The paper introduces the concept of Reinforcement Learning with Guided Feedback (RLGF), a novel suite of RL algorithms aimed at refining LLMs. The guiding LLM serves a dual role: as a generator of additional start states and as an expert providing prompts to be surpassed by the finetuned LLM. The exploration is primarily grounded on enhancing RL algorithms over generic approaches like Proximal Policy Optimization (PPO).

Following a foundational review of RL in the context of LLMs, the paper proposes modifications to leverage a black-box guide LLM for informed policy training. The authors propose aggressive iteration through methods such as AggreVaTeD, PPO, and a differentiable version of Locally Optimal Learning to Search (LOLS), strategically interweaving imitation learning principles to bolster exploration and effectiveness in the observed state space.

Experimental Outcomes

The empirical evaluation spans multiple tasks: the IMDB sentiment analysis, CommonGen, and TL;DR summarization tasks. On these fronts, the authors report notable performance enhancements. The metrics in focus include sentiment scoring, fluency, and the ability to adequately leverage the LLM's depth for comprehensive text generation. RLGF algorithms consistently outshine SL baselines and surpass PPO in metric-based assessments, highlighting the effectiveness of guided RL in text generation tasks.

Broadly, the RLGF framework led to improvements across various dimensions beyond the primary optimization objectives, signaling its potential to impact lexicon-rich environments.
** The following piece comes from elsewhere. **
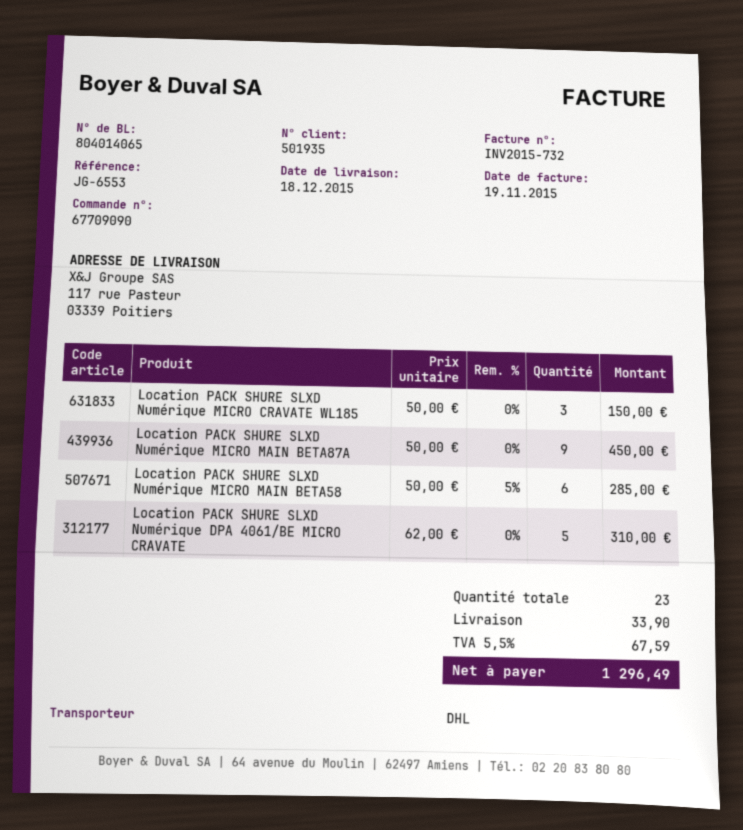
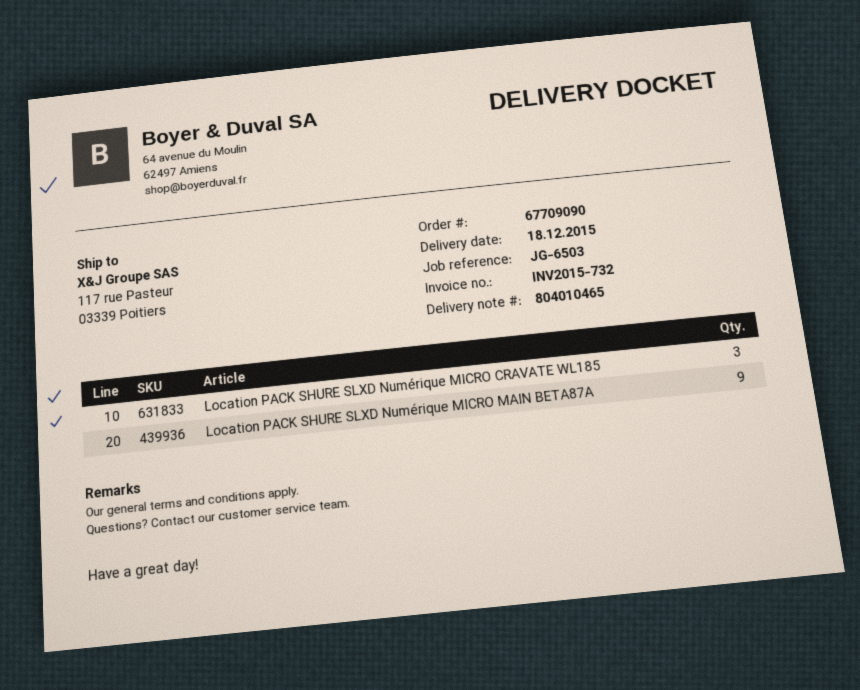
delivery note number: 804014065 -> 804010465
reference: JG-6553 -> JG-6503
Location PACK SHURE SLXD Numérique MICRO MAIN BETA58: 6 -> none
Location PACK SHURE SLXD Numérique DPA 4061/BE MICRO CRAVATE: 5 -> none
Algorithm designs such as PPO harness guided feedback effectively to amend flaws intrinsic to PPO's local minima sensitivity.

Theoretical Underpinnings and Implications

The work draws on task-specific optimizations and theoretically grounds its proposals on iterative policy improvement, leveraging results from classic topics in reinforcement and imitation learning. The AggreVaTeD algorithm, for instance, is motivated by interactive imitation learning, aiming to exceed performance baselines established by the guide LLM.

By integrating guide policies into roll-in and rollout phases, the proposed methods showcase versatility in tackling exploration issues inherent in policy gradient strategies. The RLGF framework essentially integrates domain knowledge through pre-trained LLM capabilities, gracefully reducing exploratory inefficiencies and conditioning policies via states richly covered by the guidance distribution.

Future Trajectories

The findings suggest several paths for further work. Future explorations could assess the scalability of RLGF frameworks in more complex linguistic tasks and evaluate the robustness of diverse guidance models. The generality allows for the potential application of advanced, non-disclosed LLMs as guidance, offering vast experimental flexibility.

As transformer models continue to dominate the NLP landscape, reinforcements aided by guided feedback present themselves as pivotal towards achieving efficient and purposeful language generation mechanisms. Enhanced alignment with human-like language proficiencies and broader, context-aware competencies for LLMs could very well be the future of NLP model fine-tuning.

In conclusion, the paper solidifies the position of RL in fine-tuning LLMs, leveraging guided policies, and setting a foundation for improved, task-specific LLMing strategies.